→ Exercise instructions: Which lines of the records below contain the word "organisms"? Show each one.

→ Data for processing:
- Opening Delimiter -
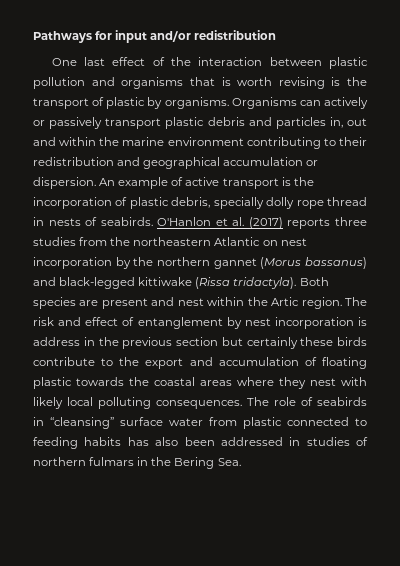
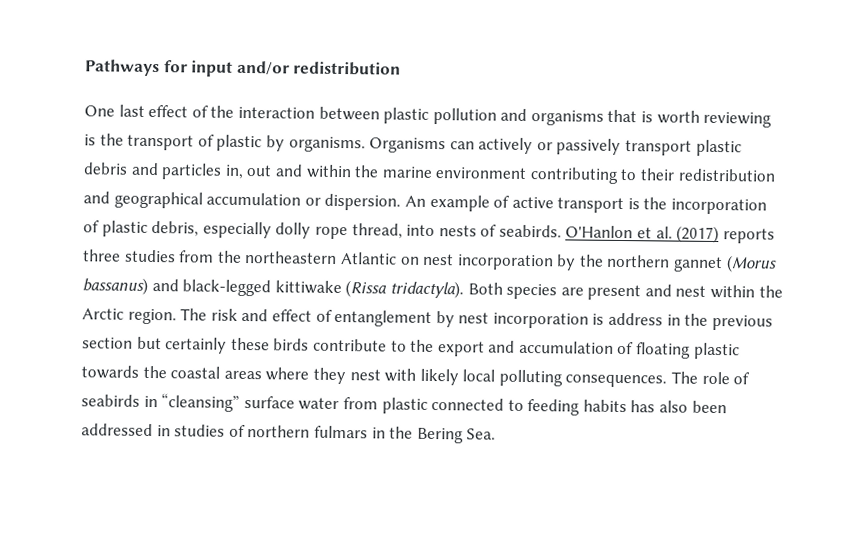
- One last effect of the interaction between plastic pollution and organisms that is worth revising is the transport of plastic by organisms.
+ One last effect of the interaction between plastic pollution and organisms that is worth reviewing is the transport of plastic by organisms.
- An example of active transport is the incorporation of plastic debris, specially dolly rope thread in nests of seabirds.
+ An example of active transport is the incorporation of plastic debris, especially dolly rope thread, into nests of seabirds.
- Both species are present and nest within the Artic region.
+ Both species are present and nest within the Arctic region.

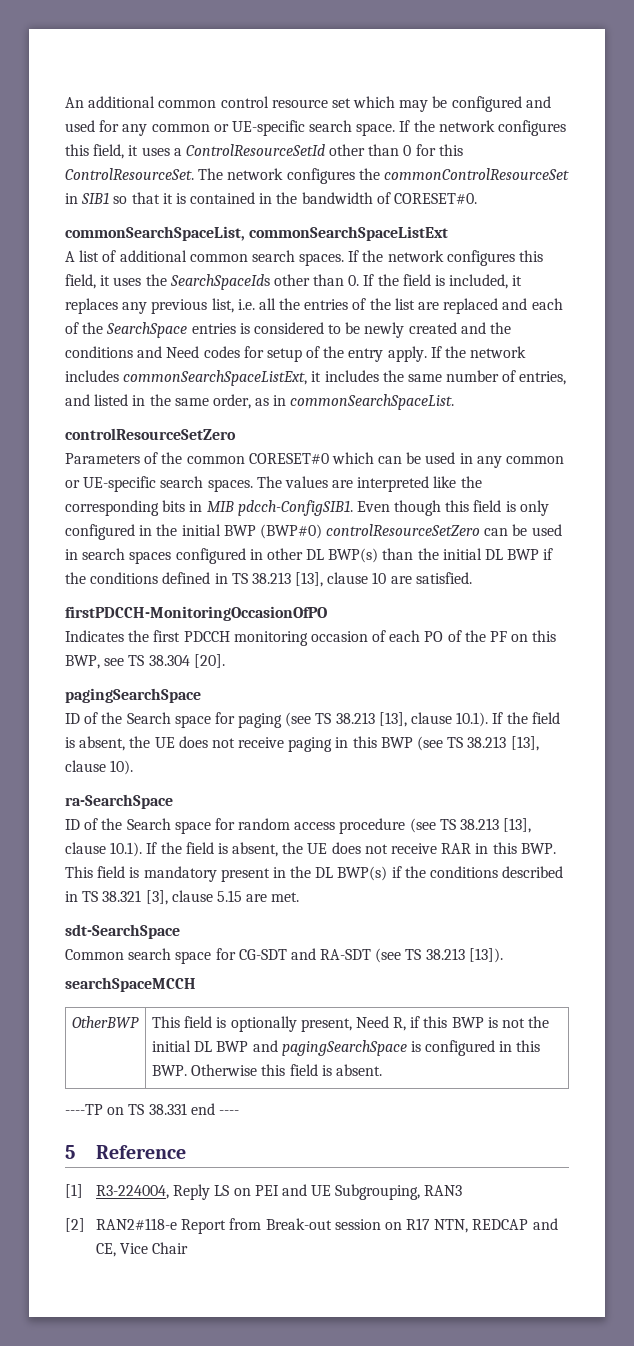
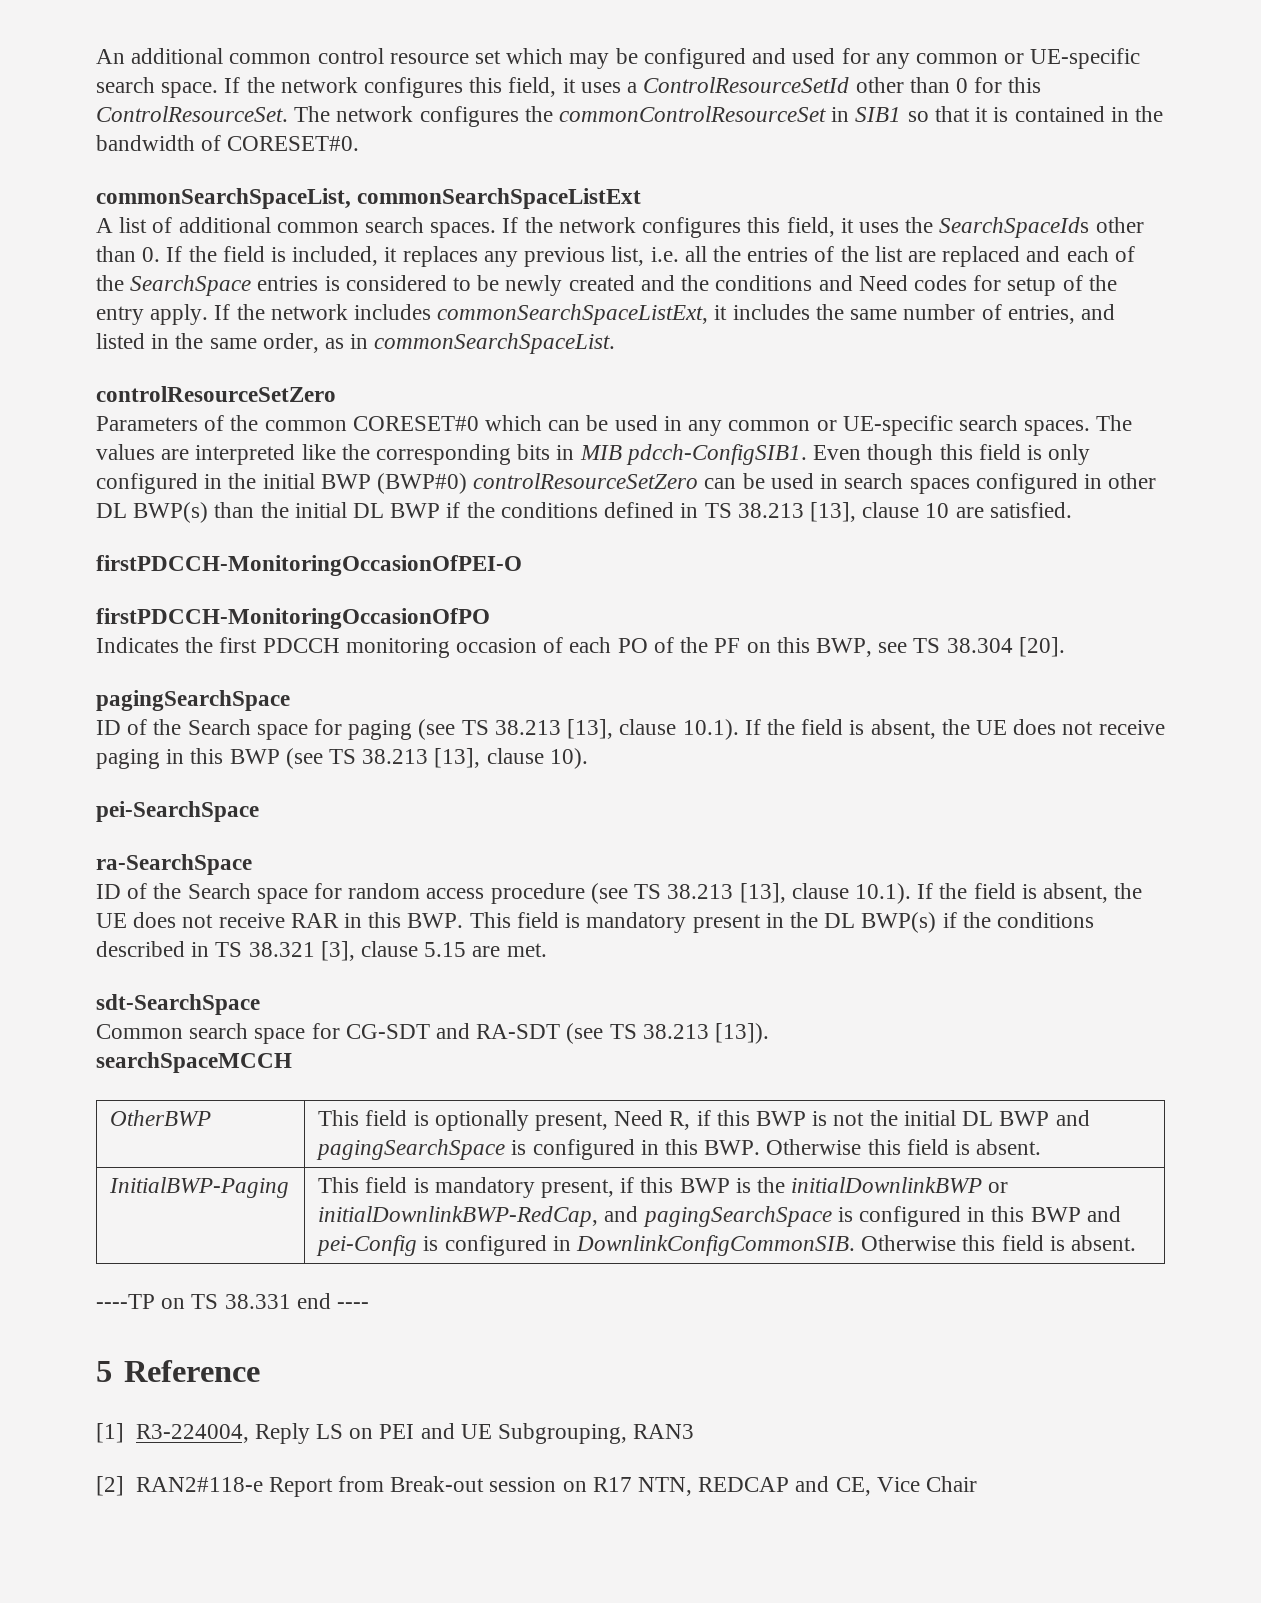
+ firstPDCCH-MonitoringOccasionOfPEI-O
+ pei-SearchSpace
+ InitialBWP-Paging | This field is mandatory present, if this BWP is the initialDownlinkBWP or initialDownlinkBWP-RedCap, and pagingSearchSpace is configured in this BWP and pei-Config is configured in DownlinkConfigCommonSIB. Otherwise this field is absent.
- Closing Delimiter -
→ Written solution:
- One last effect of the interaction between plastic pollution and organisms that is worth revising is the transport of plastic by organisms.
+ One last effect of the interaction between plastic pollution and organisms that is worth reviewing is the transport of plastic by organisms.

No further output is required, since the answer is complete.